I suspect the same thoughts raced through Andy’s mind while waiting for a callback. He was full of chatter, as if burning off nervous energy. Before leaving the house to run some errands, I was set to ask him if he had called his supervisor – to get some reassurance that he still had a job, for one -- but he beat me to the punch when he mentioned he had just talked to her and she was going to follow up with IT. This news provided a sense of relief.
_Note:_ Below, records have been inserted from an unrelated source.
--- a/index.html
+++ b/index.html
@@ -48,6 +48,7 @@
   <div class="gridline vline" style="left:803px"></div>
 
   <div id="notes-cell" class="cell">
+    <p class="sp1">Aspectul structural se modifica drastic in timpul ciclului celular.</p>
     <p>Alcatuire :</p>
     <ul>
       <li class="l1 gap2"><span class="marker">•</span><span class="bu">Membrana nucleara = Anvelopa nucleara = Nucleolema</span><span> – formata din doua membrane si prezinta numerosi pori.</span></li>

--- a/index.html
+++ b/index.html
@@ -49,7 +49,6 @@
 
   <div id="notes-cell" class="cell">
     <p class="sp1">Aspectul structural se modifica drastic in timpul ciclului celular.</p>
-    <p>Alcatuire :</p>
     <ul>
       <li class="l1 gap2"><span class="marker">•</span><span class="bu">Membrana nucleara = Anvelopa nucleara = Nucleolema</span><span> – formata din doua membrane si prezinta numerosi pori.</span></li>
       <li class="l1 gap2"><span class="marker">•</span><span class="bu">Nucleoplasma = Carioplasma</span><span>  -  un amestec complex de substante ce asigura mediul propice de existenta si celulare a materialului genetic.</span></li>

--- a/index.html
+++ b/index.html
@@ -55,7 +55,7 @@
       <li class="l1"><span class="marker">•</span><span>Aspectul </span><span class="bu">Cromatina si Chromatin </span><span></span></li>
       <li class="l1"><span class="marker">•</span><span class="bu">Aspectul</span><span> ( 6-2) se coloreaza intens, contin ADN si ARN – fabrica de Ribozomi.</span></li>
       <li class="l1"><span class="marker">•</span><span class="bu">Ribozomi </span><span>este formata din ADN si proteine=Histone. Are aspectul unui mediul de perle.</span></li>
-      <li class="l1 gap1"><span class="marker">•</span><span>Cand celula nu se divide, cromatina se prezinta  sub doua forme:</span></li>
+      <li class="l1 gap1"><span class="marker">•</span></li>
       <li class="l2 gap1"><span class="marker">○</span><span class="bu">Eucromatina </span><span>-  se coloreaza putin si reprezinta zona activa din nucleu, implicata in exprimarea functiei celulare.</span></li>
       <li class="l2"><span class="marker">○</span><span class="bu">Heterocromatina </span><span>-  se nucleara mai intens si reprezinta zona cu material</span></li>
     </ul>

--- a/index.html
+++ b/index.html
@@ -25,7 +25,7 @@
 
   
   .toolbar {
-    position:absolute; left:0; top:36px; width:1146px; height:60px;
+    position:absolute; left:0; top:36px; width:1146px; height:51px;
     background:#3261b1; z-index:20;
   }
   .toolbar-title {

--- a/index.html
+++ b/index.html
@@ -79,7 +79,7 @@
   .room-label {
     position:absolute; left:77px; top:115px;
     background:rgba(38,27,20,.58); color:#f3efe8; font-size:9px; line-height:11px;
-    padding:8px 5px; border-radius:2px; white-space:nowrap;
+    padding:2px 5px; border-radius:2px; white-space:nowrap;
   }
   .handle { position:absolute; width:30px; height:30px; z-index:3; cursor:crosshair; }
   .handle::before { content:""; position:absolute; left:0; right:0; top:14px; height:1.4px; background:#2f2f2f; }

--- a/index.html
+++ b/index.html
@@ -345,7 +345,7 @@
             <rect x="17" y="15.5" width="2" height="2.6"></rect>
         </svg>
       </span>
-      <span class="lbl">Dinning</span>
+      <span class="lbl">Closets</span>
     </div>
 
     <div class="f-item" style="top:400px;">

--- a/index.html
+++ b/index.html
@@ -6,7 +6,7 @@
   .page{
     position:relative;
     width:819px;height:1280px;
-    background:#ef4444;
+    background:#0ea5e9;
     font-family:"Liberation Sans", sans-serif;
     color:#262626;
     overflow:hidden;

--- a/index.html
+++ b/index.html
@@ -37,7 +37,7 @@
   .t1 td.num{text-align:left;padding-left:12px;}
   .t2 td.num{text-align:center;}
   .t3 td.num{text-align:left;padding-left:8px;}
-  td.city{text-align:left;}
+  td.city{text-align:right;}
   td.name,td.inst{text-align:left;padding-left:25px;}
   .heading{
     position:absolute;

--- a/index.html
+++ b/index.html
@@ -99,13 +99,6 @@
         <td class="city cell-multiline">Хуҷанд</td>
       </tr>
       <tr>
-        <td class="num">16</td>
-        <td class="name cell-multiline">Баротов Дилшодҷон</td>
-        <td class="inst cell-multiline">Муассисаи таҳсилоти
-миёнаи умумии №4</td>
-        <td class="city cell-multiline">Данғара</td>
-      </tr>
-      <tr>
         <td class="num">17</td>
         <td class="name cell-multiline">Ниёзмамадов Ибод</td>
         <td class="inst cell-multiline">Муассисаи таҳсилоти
Nothing along the line of, “Oh, Andy, I meant to tell you before….”
It’s just some computer glitch, I assured myself.
And indeed that was exactly the case, as Andy was ‘back at work’, reviewing an order on his work computer screen (on the table to his right), when I returned home.
(During slow periods of the workday,
and there have been quite a few during the holidays, Andy has his big-screen TV to keep him occupied.)
2020 has been a lousy enough year without the addition of a loss of job exclamation point during the final week of the year.
BSN Sports is planning to bring its employee back to work in an office environment sometime in March, according to Andy. That will involve a short commute to Waunakee, about 5 miles north of Middleton. Whenever this step occurs, Andy will start focusing on moving out and being on his own again.
And to close, here are two photos of Eddie and Madi. The color photo shows the Christmas Day raclette dinner table at the Vol house. Madi’s parents live in Oberdischingen, a community (population 2,200) located 10 miles southwest of Ulm.
The photo below is from a late-afternoon walk in Oberdischingen on December 26, 2019. This area of Germany is on the 48th latitude, which puts it north of Montreal and Quebec City. It gets dark very early at this time of year,.